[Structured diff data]
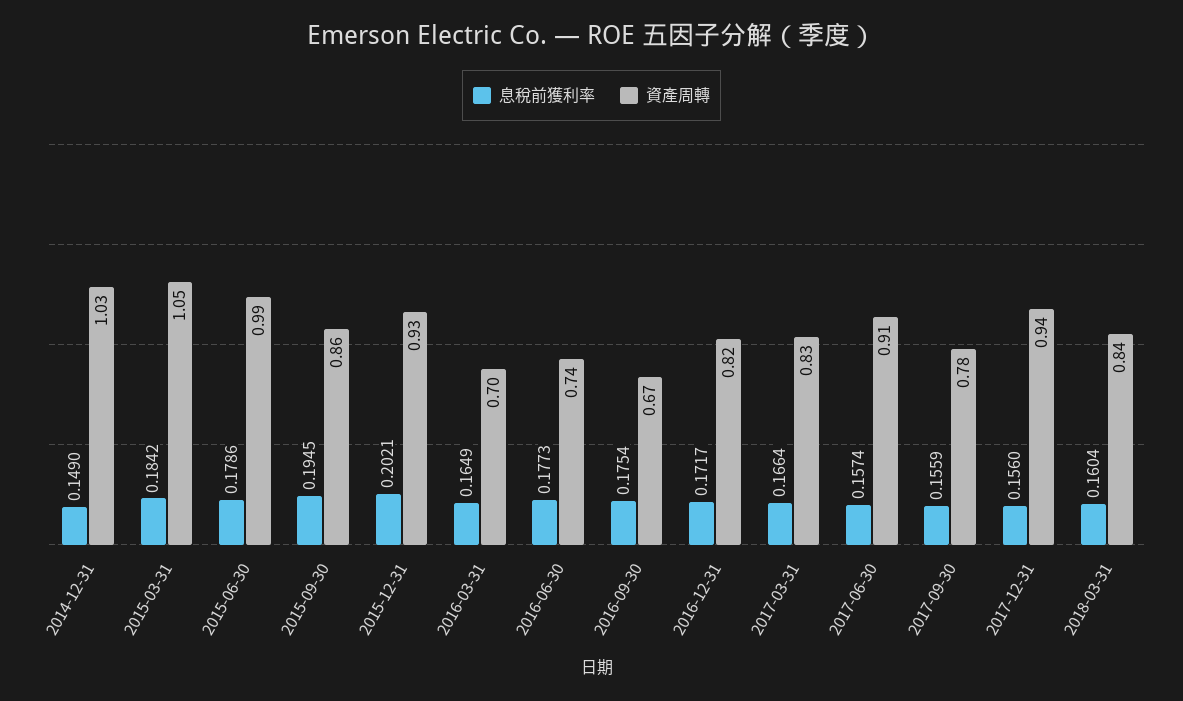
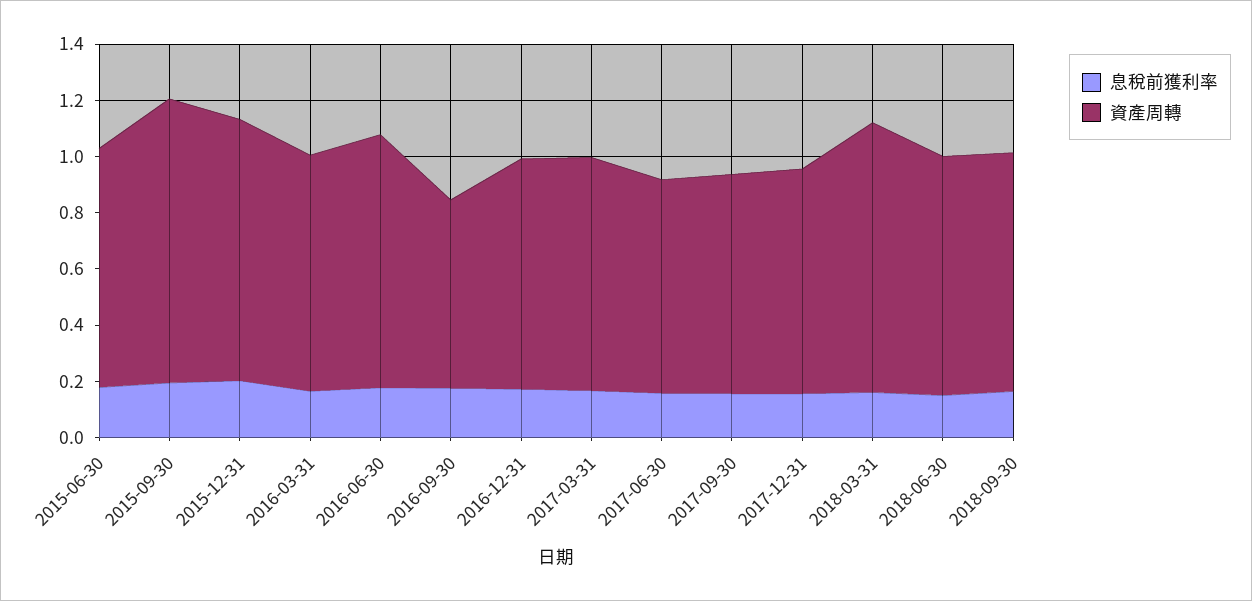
息稅前獲利率, 2014-12-31: 0.149 -> none
資產周轉, 2014-12-31: 1.03 -> none
息稅前獲利率, 2015-03-31: 0.1842 -> none
資產周轉, 2015-03-31: 1.05 -> none
資產周轉, 2015-06-30: 0.99 -> 0.85
資產周轉, 2015-09-30: 0.86 -> 1
資產周轉, 2016-03-31: 0.7 -> 0.85
資產周轉, 2016-06-30: 0.74 -> 0.9
資產周轉, 2017-06-30: 0.91 -> 0.75
資產周轉, 2017-12-31: 0.94 -> 0.8
資產周轉, 2018-03-31: 0.84 -> 0.95
息稅前獲利率, 2018-06-30: none -> 0.15
資產周轉, 2018-06-30: none -> 0.85
息稅前獲利率, 2018-09-30: none -> 0.15
資產周轉, 2018-09-30: none -> 0.85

Work request: Keep only the lines from the one containing "資產周轉, 2015-09-30: 0.86 -> 1" through the final line of the records, and transcribe them exactly.

Task solution:
資產周轉, 2015-09-30: 0.86 -> 1
資產周轉, 2016-03-31: 0.7 -> 0.85
資產周轉, 2016-06-30: 0.74 -> 0.9
資產周轉, 2017-06-30: 0.91 -> 0.75
資產周轉, 2017-12-31: 0.94 -> 0.8
資產周轉, 2018-03-31: 0.84 -> 0.95
息稅前獲利率, 2018-06-30: none -> 0.15
資產周轉, 2018-06-30: none -> 0.85
息稅前獲利率, 2018-09-30: none -> 0.15
資產周轉, 2018-09-30: none -> 0.85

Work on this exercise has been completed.